* [Task requirements] After going through the data, give the number of lines that contain the word "защиты" as your sole answer.

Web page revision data
* * *

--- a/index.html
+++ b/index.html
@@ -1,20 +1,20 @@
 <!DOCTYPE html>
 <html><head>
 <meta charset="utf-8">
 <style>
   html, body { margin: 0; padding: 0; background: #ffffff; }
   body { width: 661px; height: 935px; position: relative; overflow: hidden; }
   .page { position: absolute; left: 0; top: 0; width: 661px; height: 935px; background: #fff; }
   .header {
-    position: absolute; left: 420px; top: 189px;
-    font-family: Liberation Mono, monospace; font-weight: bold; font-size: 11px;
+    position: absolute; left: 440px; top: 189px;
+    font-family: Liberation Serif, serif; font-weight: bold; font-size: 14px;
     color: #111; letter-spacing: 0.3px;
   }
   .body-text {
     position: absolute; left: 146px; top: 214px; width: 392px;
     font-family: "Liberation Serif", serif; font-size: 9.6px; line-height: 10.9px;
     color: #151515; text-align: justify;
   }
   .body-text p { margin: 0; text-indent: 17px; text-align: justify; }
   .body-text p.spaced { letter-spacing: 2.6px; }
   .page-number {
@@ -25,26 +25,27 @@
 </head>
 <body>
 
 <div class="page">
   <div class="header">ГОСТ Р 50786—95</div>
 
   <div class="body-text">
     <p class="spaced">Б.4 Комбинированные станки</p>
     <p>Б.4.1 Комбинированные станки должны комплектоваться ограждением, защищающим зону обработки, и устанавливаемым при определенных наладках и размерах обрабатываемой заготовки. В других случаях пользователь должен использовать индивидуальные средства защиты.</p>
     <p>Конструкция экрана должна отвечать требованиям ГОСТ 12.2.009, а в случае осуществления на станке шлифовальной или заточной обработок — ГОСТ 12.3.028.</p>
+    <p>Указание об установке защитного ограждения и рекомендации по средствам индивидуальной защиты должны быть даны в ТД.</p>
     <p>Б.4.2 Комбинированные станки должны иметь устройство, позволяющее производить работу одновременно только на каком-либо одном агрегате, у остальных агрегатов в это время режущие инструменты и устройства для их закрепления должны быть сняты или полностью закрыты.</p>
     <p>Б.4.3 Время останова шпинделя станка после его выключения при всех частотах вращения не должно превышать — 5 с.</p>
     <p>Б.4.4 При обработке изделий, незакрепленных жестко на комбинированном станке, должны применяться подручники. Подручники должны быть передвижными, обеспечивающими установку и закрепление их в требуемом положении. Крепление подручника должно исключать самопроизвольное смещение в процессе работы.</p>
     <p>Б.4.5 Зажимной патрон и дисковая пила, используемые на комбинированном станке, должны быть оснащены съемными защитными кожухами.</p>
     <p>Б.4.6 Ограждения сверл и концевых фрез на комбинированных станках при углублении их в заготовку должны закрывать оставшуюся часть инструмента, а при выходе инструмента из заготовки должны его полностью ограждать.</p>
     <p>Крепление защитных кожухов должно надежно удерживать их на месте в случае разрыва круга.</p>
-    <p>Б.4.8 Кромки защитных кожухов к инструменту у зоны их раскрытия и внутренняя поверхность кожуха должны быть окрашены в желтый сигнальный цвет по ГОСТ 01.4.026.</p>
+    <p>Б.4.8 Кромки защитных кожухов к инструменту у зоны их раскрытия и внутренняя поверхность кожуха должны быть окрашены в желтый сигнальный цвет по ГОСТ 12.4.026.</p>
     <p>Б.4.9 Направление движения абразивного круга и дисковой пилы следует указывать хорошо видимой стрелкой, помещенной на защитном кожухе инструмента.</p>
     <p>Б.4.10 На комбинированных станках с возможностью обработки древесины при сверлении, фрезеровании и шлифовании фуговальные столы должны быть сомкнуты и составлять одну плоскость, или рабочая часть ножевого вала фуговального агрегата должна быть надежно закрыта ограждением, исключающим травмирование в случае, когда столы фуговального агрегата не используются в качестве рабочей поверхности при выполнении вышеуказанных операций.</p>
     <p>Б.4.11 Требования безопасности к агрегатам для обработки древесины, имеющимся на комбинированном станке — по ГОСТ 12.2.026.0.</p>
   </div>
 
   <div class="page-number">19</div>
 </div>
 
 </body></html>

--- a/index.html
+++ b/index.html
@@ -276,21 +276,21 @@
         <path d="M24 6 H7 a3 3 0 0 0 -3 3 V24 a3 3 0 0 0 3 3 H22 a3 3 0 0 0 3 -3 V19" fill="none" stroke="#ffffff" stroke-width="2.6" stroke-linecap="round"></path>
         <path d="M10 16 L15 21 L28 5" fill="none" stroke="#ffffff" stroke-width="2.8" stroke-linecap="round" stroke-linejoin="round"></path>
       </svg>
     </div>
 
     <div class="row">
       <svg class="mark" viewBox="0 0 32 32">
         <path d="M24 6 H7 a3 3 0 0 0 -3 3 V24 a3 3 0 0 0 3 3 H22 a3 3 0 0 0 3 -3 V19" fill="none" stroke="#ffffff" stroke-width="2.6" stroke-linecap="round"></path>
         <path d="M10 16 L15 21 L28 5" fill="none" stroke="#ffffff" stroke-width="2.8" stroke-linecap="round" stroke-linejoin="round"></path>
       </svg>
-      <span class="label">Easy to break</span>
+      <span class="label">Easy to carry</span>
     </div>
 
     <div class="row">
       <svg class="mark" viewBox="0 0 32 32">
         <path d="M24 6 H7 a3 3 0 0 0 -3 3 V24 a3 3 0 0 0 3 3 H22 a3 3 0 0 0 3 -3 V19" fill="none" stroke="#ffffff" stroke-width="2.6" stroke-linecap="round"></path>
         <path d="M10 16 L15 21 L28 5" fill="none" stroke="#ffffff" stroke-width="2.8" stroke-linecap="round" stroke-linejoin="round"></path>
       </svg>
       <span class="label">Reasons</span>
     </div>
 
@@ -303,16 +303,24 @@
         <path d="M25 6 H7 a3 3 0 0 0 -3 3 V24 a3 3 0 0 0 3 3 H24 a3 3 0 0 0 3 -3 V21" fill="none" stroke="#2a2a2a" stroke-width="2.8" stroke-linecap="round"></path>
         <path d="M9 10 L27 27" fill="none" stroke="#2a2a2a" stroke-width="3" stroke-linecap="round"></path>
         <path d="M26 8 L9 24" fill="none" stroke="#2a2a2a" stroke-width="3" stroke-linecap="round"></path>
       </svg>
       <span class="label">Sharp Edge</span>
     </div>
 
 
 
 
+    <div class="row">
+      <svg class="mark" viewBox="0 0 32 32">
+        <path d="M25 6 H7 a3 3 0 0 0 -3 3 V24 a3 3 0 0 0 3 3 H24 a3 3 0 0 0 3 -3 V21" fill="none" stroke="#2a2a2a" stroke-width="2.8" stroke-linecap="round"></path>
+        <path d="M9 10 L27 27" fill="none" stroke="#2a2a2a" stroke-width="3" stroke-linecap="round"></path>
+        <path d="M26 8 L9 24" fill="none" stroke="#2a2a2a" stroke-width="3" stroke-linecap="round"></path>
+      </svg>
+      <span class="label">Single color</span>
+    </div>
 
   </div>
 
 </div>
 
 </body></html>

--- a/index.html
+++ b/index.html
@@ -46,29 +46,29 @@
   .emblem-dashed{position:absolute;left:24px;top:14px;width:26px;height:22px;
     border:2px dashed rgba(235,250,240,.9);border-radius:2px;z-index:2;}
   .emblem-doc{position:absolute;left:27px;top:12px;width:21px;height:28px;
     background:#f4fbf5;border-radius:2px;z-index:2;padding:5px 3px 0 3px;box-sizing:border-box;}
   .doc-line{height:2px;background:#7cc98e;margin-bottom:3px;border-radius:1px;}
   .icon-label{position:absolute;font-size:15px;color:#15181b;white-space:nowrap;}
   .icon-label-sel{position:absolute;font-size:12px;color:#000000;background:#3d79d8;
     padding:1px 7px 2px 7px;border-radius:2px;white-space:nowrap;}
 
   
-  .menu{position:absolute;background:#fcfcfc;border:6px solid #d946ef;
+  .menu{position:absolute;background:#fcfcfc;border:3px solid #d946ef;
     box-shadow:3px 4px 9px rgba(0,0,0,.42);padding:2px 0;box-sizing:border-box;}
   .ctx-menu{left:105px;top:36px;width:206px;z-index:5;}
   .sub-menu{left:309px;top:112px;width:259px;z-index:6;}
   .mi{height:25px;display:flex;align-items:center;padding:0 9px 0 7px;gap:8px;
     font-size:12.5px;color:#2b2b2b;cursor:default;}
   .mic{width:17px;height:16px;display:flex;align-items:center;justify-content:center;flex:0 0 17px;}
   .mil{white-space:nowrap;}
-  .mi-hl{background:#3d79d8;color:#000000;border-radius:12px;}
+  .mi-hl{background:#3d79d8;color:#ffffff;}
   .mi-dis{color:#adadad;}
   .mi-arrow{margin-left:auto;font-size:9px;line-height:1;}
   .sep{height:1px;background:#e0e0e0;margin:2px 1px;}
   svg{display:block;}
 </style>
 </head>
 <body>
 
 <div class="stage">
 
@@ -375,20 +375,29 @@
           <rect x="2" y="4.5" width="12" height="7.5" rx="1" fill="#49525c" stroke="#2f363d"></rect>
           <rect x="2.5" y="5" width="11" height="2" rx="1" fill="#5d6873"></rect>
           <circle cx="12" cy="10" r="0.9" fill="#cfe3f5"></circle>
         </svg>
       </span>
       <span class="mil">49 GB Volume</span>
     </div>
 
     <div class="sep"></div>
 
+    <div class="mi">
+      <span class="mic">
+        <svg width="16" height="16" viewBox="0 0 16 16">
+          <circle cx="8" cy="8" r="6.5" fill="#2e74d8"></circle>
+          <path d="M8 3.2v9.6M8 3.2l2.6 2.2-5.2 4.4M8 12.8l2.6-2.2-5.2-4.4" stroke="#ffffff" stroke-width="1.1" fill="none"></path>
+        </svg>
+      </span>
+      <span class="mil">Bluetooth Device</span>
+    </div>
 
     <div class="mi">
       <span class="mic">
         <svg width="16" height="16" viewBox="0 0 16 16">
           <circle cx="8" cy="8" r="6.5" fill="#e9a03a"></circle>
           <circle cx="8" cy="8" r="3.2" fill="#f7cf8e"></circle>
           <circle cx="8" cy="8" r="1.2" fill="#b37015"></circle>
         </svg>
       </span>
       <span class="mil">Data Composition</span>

* * *

* [Exercise solution] 2